◆ **Directions**
Your copy of the lines below must match them exactly and contain no images.

◆ **Exercise materials**
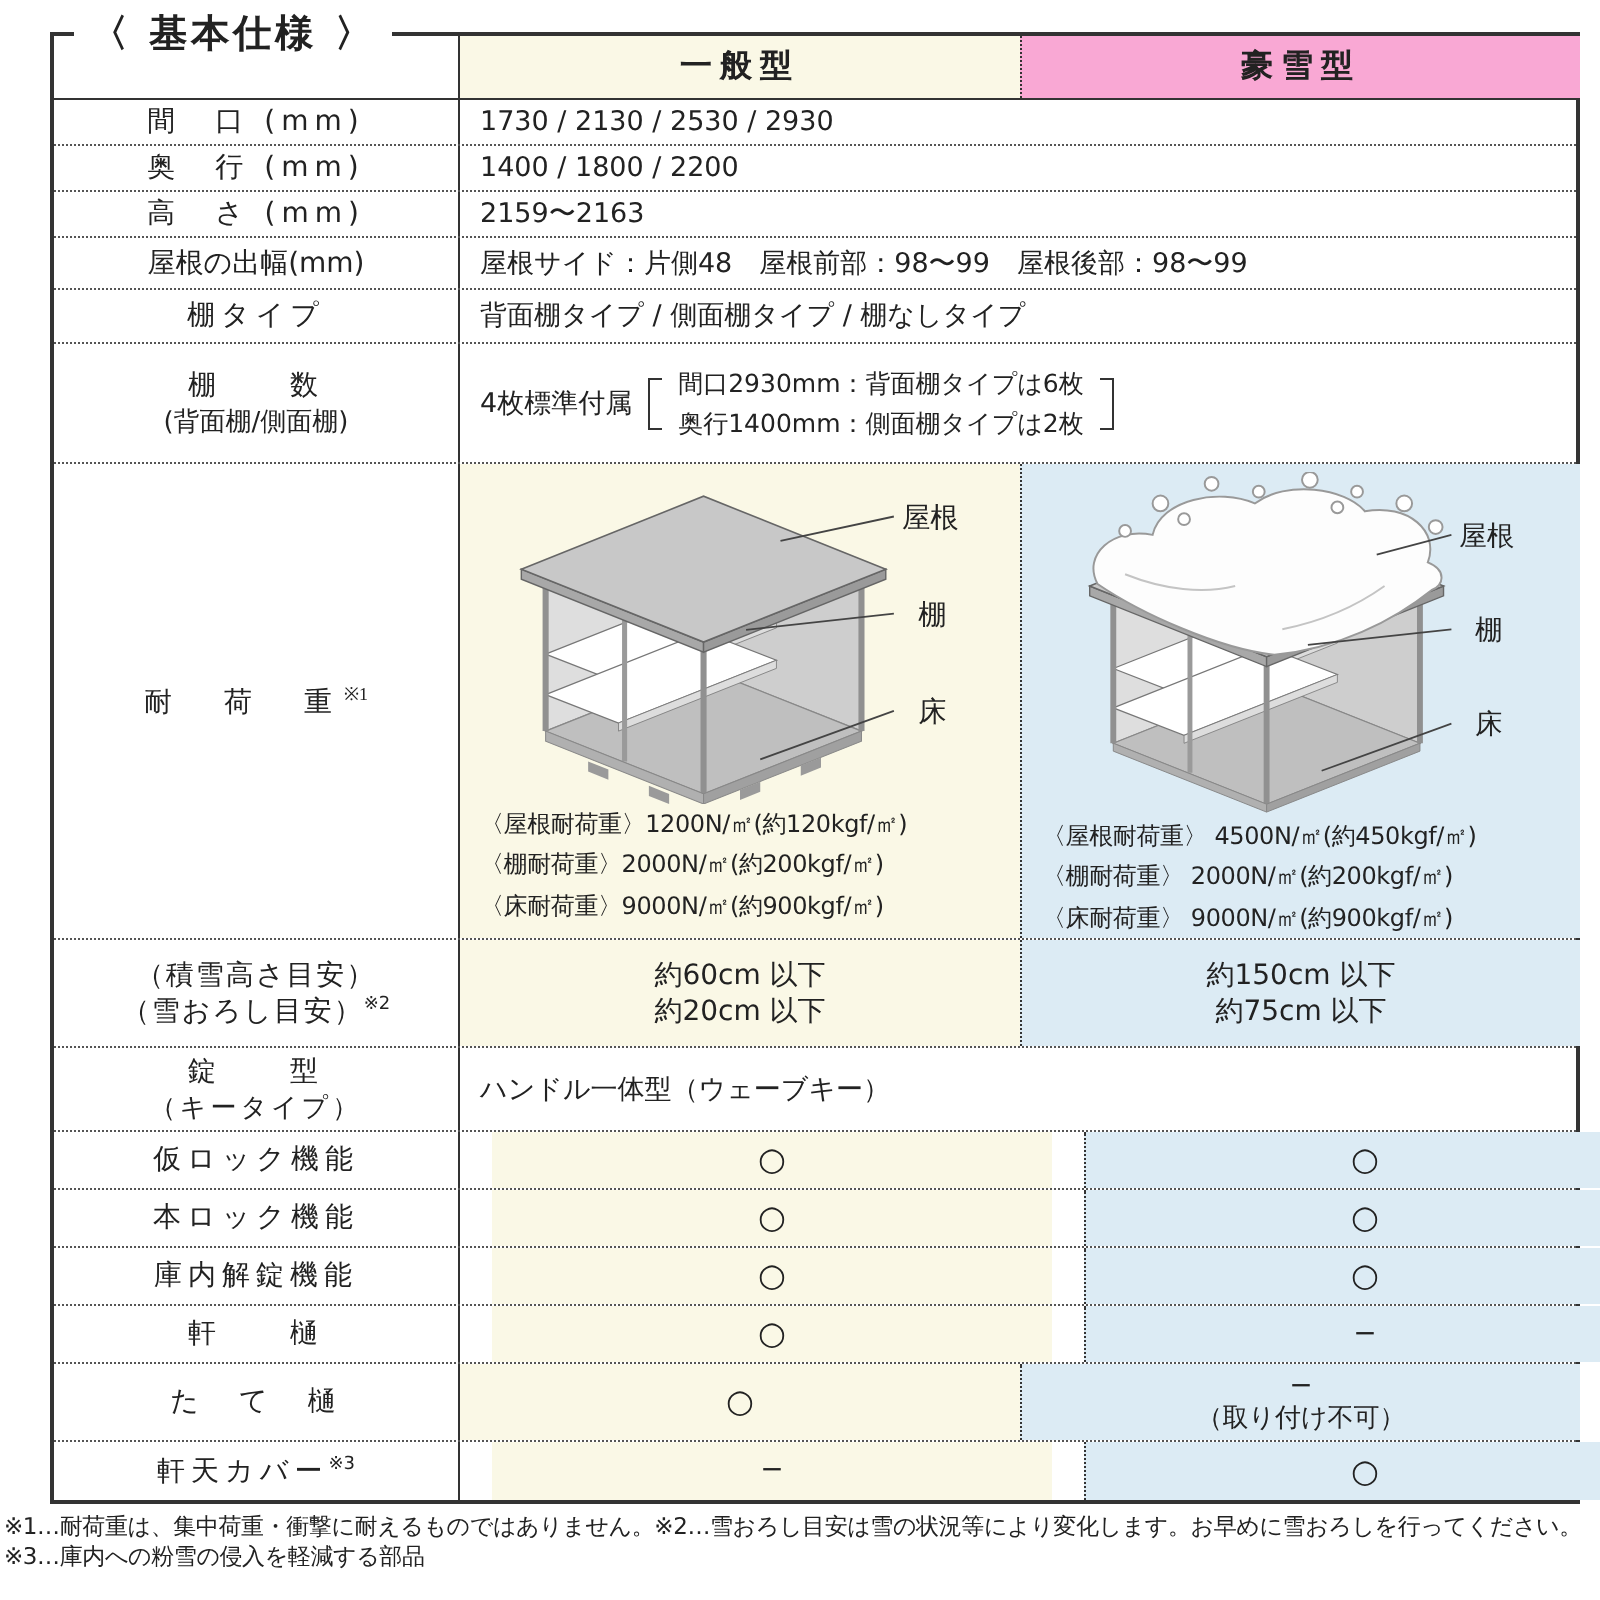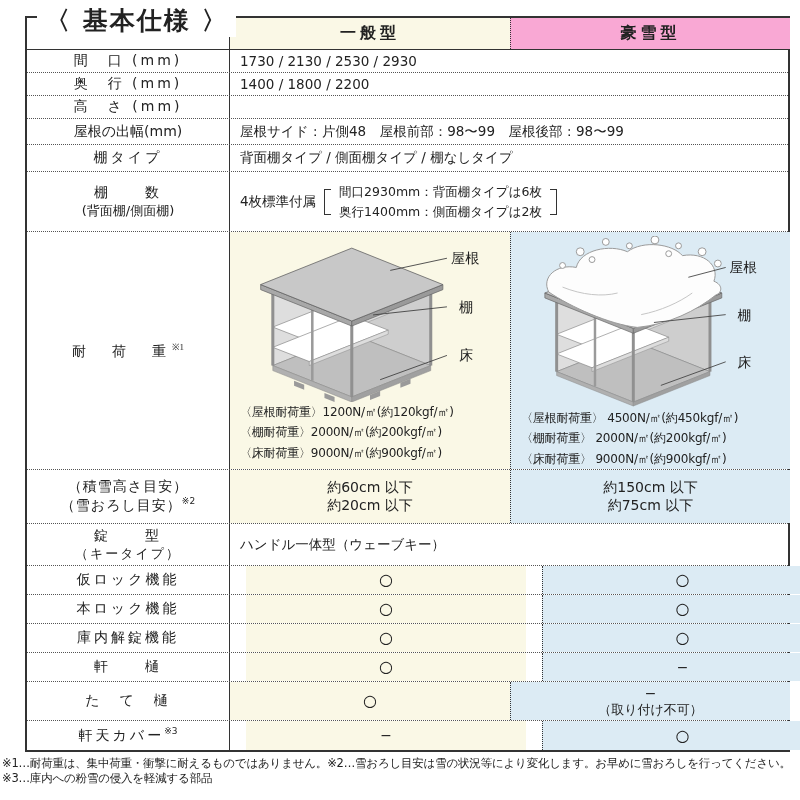--- a/index.html
+++ b/index.html
@@ -7,7 +7,7 @@
     font-family:"DejaVu Sans", sans-serif; color:#222; }
   .spec-table { position:relative; margin:16px 10px 0 25px; border:2px solid #333; background:#fff; }
   .title { position:absolute; top:-14px; left:10px; background:#fff; padding:0 8px;
-    font-size:25px; font-weight:bold; letter-spacing:2px; z-index:5; }
+    font-size:19px; font-weight:bold; letter-spacing:2px; z-index:5; }
   .row { display:flex; width:100%; border-bottom:1px dotted #555; }
   .row:last-child { border-bottom:none; }
   .cell { display:flex; align-items:center; }

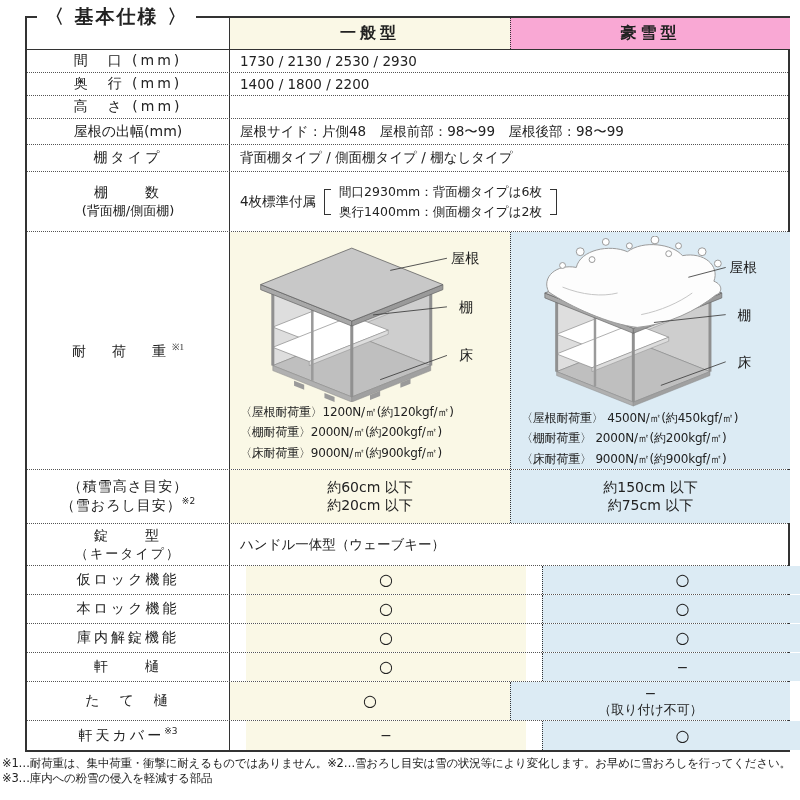--- a/index.html
+++ b/index.html
@@ -66,6 +66,7 @@
   </div>
   <div class="row r-s">
     <div class="cell lab">高　さ (mm)</div>
+    <div class="cell vspan">2159〜2163</div>
   </div>
   <div class="row r-yane">
     <div class="cell lab" style="letter-spacing:0;">屋根の出幅(mm)</div>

◆ **Completed task**
--- a/index.html
+++ b/index.html
@@ -7,7 +7,7 @@
     font-family:"DejaVu Sans", sans-serif; color:#222; }
   .spec-table { position:relative; margin:16px 10px 0 25px; border:2px solid #333; background:#fff; }
   .title { position:absolute; top:-14px; left:10px; background:#fff; padding:0 8px;
-    font-size:25px; font-weight:bold; letter-spacing:2px; z-index:5; }
+    font-size:19px; font-weight:bold; letter-spacing:2px; z-index:5; }
   .row { display:flex; width:100%; border-bottom:1px dotted #555; }
   .row:last-child { border-bottom:none; }
   .cell { display:flex; align-items:center; }

--- a/index.html
+++ b/index.html
@@ -66,6 +66,7 @@
   </div>
   <div class="row r-s">
     <div class="cell lab">高　さ (mm)</div>
+    <div class="cell vspan">2159〜2163</div>
   </div>
   <div class="row r-yane">
     <div class="cell lab" style="letter-spacing:0;">屋根の出幅(mm)</div>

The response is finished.